Top of Data to use

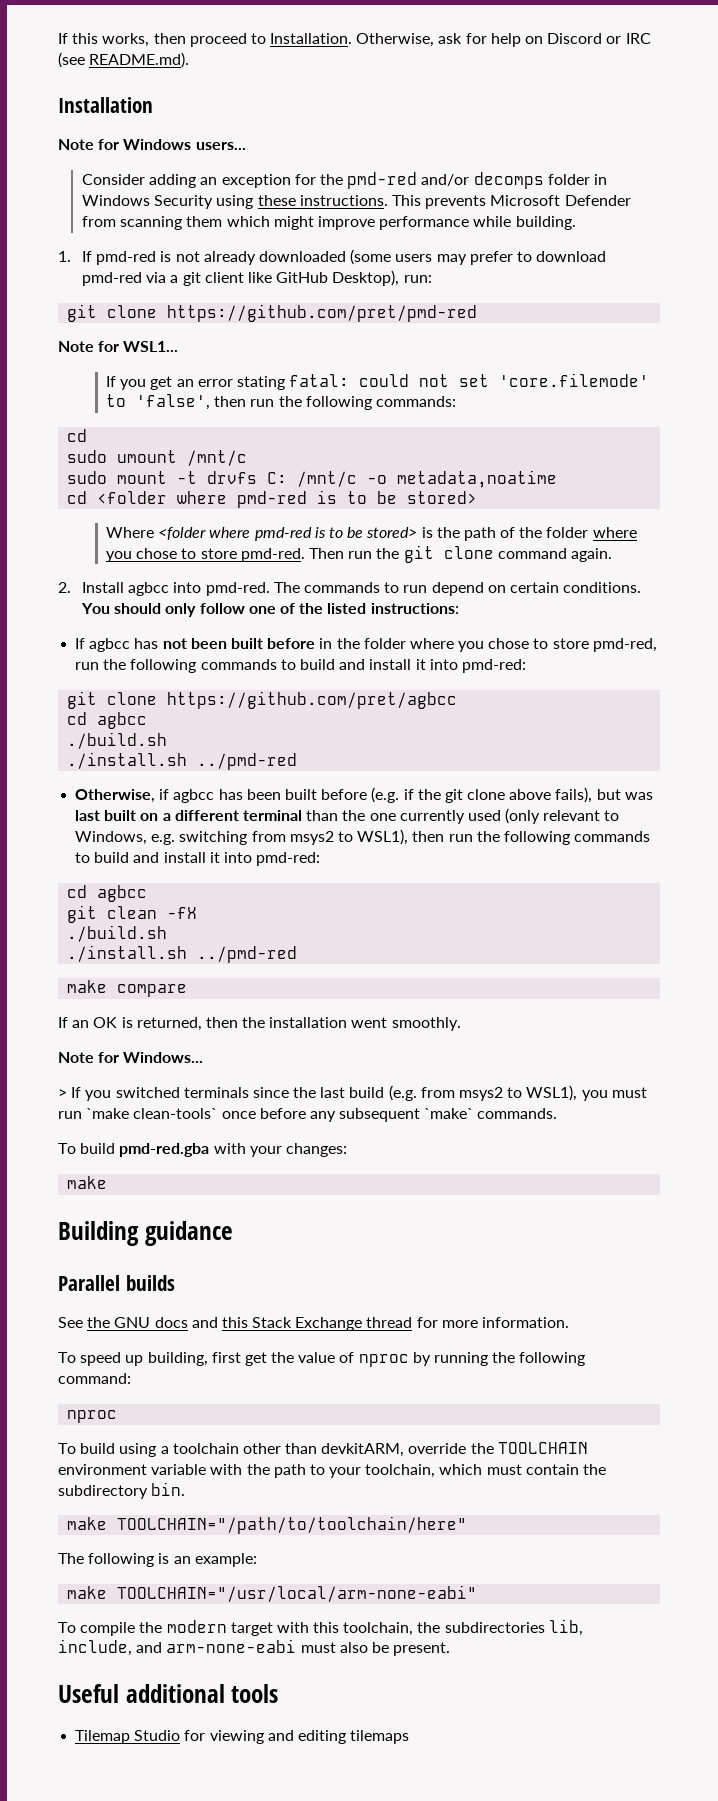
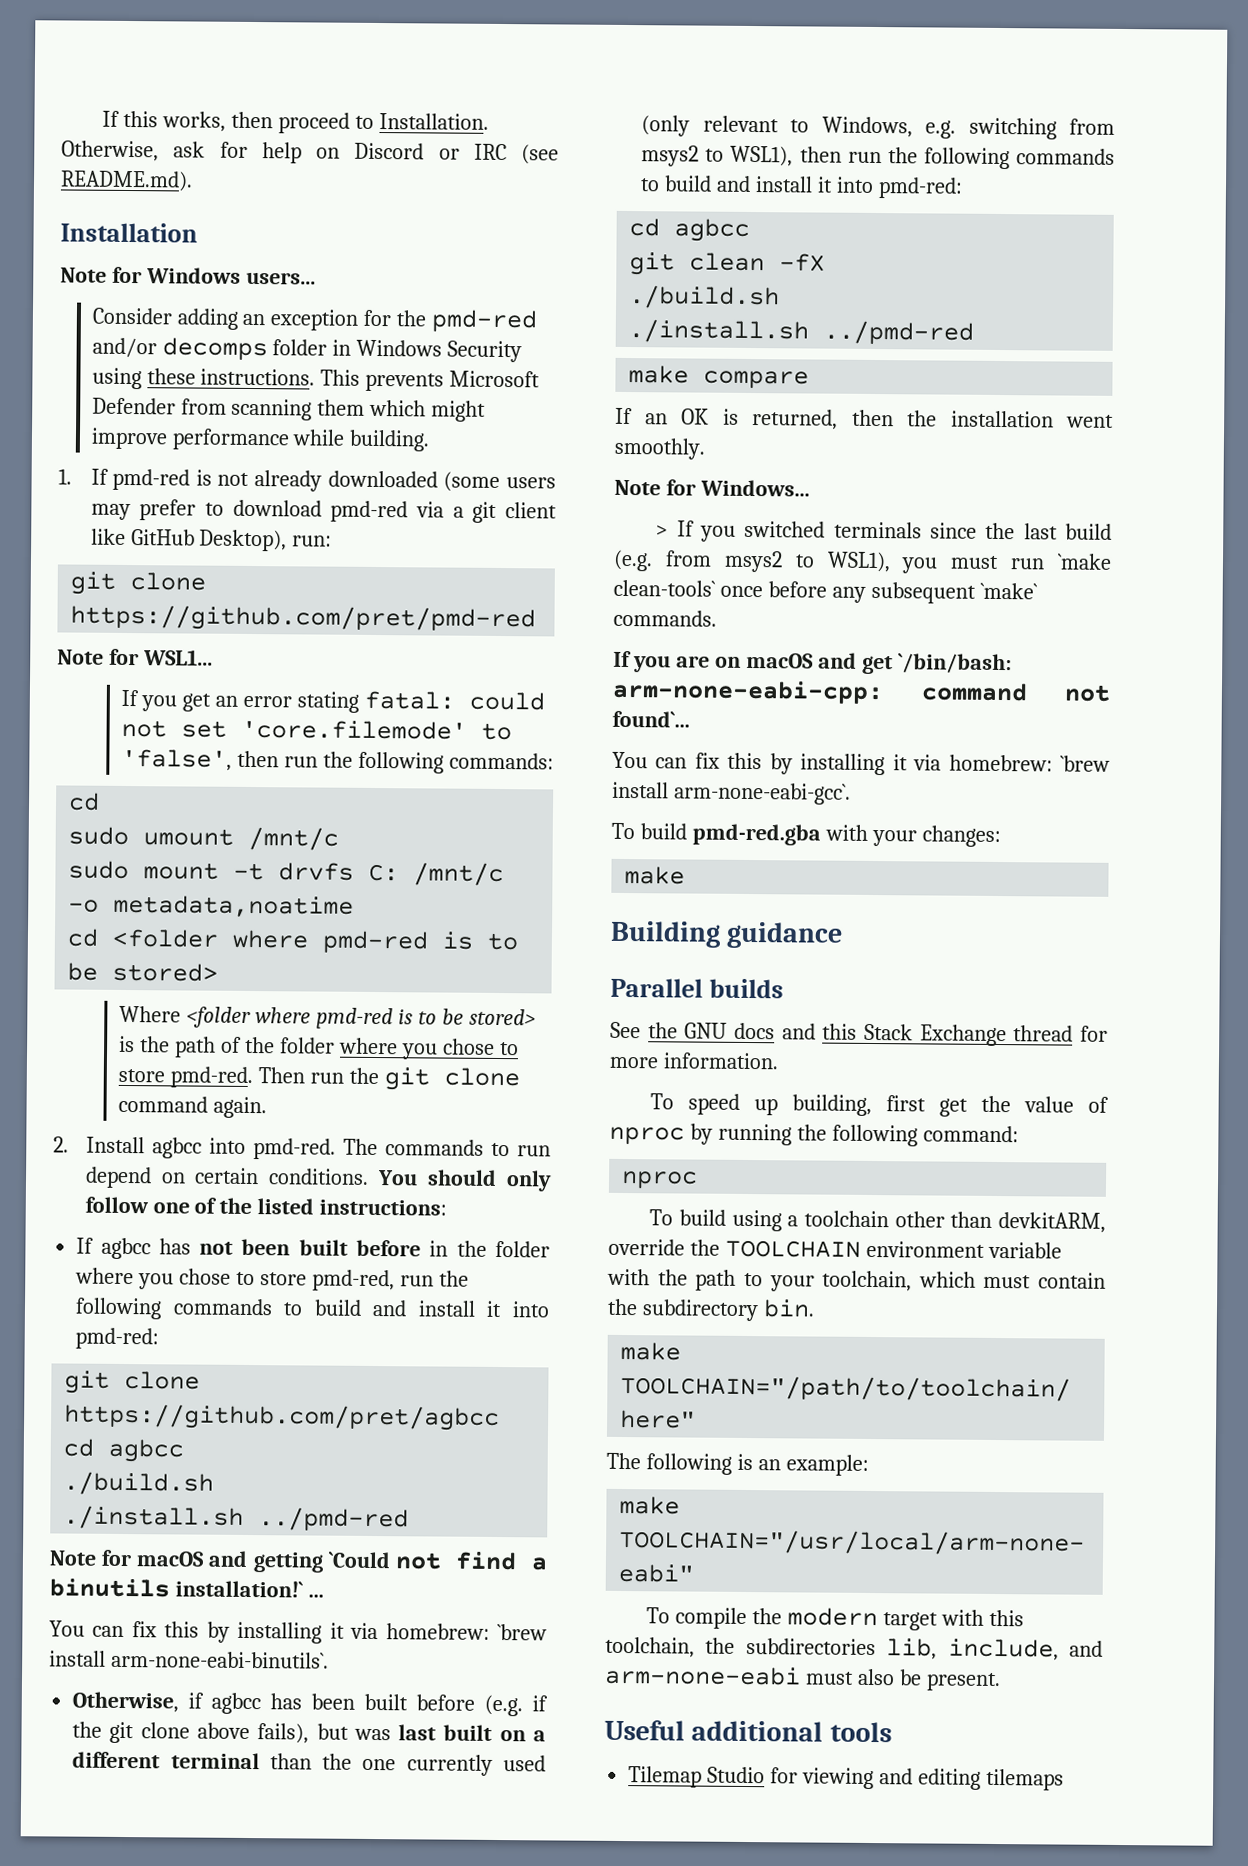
+ Note for macOS and getting `Could not find a binutils installation!` ...
+ You can fix this by installing it via homebrew: `brew install arm-none-eabi-binutils`.
+ If you are on macOS and get `/bin/bash: arm-none-eabi-cpp: command not found`...
+ You can fix this by installing it via homebrew: `brew install arm-none-eabi-gcc`.

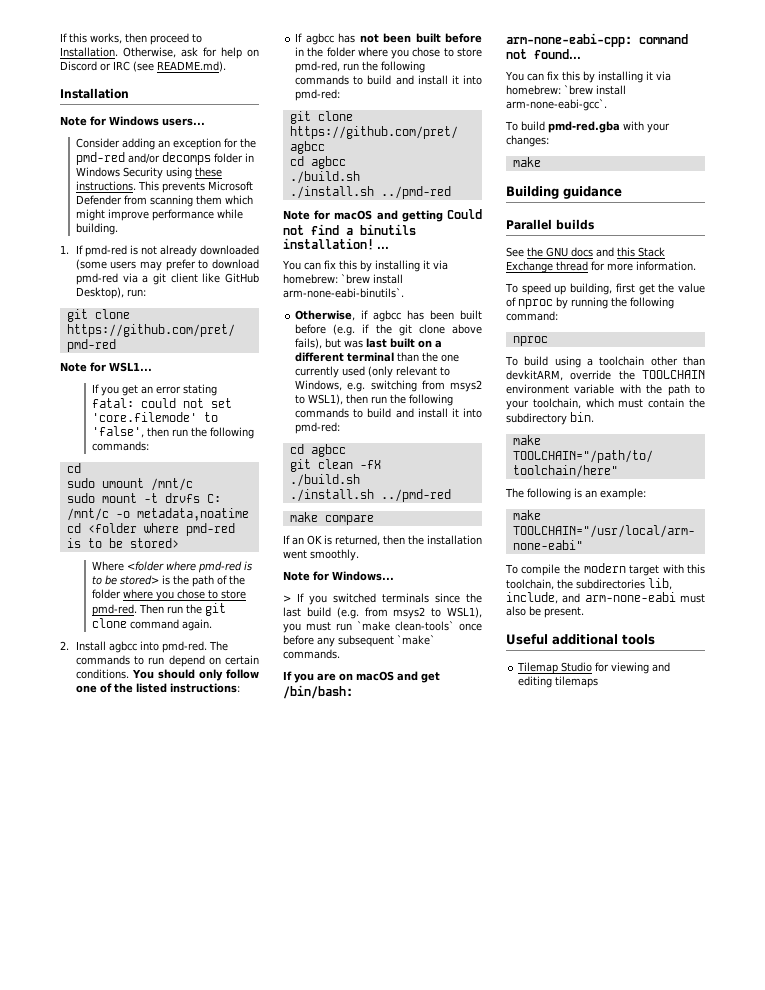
- Note for macOS and getting `Could not find a binutils installation!` ...
+ Note for macOS and getting Could not find a binutils installation! ...
- If you are on macOS and get `/bin/bash: arm-none-eabi-cpp: command not found`...
+ If you are on macOS and get /bin/bash: arm-none-eabi-cpp: command not found...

Bottom of Data to use

Leaving the images out, return every record exactly.

▶ **Answer to the problem**:
+ Note for macOS and getting `Could not find a binutils installation!` ...
+ You can fix this by installing it via homebrew: `brew install arm-none-eabi-binutils`.
+ If you are on macOS and get `/bin/bash: arm-none-eabi-cpp: command not found`...
+ You can fix this by installing it via homebrew: `brew install arm-none-eabi-gcc`.

- Note for macOS and getting `Could not find a binutils installation!` ...
+ Note for macOS and getting Could not find a binutils installation! ...
- If you are on macOS and get `/bin/bash: arm-none-eabi-cpp: command not found`...
+ If you are on macOS and get /bin/bash: arm-none-eabi-cpp: command not found...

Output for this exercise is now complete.